[Entries taken from a collection]
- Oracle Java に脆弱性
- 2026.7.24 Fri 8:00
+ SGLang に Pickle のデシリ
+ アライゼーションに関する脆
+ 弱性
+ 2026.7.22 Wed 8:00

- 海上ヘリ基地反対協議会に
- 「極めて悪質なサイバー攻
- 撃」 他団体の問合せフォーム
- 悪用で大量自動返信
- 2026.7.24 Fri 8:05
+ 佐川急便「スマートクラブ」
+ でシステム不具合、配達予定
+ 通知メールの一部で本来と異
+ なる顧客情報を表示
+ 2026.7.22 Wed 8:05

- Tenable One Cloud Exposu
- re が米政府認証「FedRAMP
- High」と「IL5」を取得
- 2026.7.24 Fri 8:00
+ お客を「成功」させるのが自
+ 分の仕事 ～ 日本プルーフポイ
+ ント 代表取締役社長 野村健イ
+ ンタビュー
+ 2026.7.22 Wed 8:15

● **WORK REQUIRED**
Could you copy every record above exactly as it stands?

● **SOLUTION**
- Oracle Java に脆弱性
- 2026.7.24 Fri 8:00
+ SGLang に Pickle のデシリ
+ アライゼーションに関する脆
+ 弱性
+ 2026.7.22 Wed 8:00

- 海上ヘリ基地反対協議会に
- 「極めて悪質なサイバー攻
- 撃」 他団体の問合せフォーム
- 悪用で大量自動返信
- 2026.7.24 Fri 8:05
+ 佐川急便「スマートクラブ」
+ でシステム不具合、配達予定
+ 通知メールの一部で本来と異
+ なる顧客情報を表示
+ 2026.7.22 Wed 8:05

- Tenable One Cloud Exposu
- re が米政府認証「FedRAMP
- High」と「IL5」を取得
- 2026.7.24 Fri 8:00
+ お客を「成功」させるのが自
+ 分の仕事 ～ 日本プルーフポイ
+ ント 代表取締役社長 野村健イ
+ ンタビュー
+ 2026.7.22 Wed 8:15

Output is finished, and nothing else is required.